▸ **TASK TO COMPLETE**: What follows is a listing to be repeated in full and without alteration.

───── DATA ─────

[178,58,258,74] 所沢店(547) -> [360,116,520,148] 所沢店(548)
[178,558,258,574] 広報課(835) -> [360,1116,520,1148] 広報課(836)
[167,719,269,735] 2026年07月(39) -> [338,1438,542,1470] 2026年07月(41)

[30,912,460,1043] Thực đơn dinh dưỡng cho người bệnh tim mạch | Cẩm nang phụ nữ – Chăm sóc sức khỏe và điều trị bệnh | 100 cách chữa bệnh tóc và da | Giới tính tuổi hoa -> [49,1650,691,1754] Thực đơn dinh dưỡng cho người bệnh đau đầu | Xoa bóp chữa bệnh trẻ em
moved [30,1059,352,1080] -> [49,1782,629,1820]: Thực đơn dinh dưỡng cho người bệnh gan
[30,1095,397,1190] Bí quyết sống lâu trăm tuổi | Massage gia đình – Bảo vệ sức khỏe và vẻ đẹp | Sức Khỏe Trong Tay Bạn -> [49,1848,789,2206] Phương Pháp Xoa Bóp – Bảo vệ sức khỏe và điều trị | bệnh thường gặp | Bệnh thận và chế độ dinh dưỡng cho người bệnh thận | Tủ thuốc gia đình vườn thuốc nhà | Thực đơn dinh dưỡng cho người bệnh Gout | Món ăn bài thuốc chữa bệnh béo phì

─────

▸ **RESPONSE AREA**:
[178,58,258,74] 所沢店(547) -> [360,116,520,148] 所沢店(548)
[178,558,258,574] 広報課(835) -> [360,1116,520,1148] 広報課(836)
[167,719,269,735] 2026年07月(39) -> [338,1438,542,1470] 2026年07月(41)

[30,912,460,1043] Thực đơn dinh dưỡng cho người bệnh tim mạch | Cẩm nang phụ nữ – Chăm sóc sức khỏe và điều trị bệnh | 100 cách chữa bệnh tóc và da | Giới tính tuổi hoa -> [49,1650,691,1754] Thực đơn dinh dưỡng cho người bệnh đau đầu | Xoa bóp chữa bệnh trẻ em
moved [30,1059,352,1080] -> [49,1782,629,1820]: Thực đơn dinh dưỡng cho người bệnh gan
[30,1095,397,1190] Bí quyết sống lâu trăm tuổi | Massage gia đình – Bảo vệ sức khỏe và vẻ đẹp | Sức Khỏe Trong Tay Bạn -> [49,1848,789,2206] Phương Pháp Xoa Bóp – Bảo vệ sức khỏe và điều trị | bệnh thường gặp | Bệnh thận và chế độ dinh dưỡng cho người bệnh thận | Tủ thuốc gia đình vườn thuốc nhà | Thực đơn dinh dưỡng cho người bệnh Gout | Món ăn bài thuốc chữa bệnh béo phì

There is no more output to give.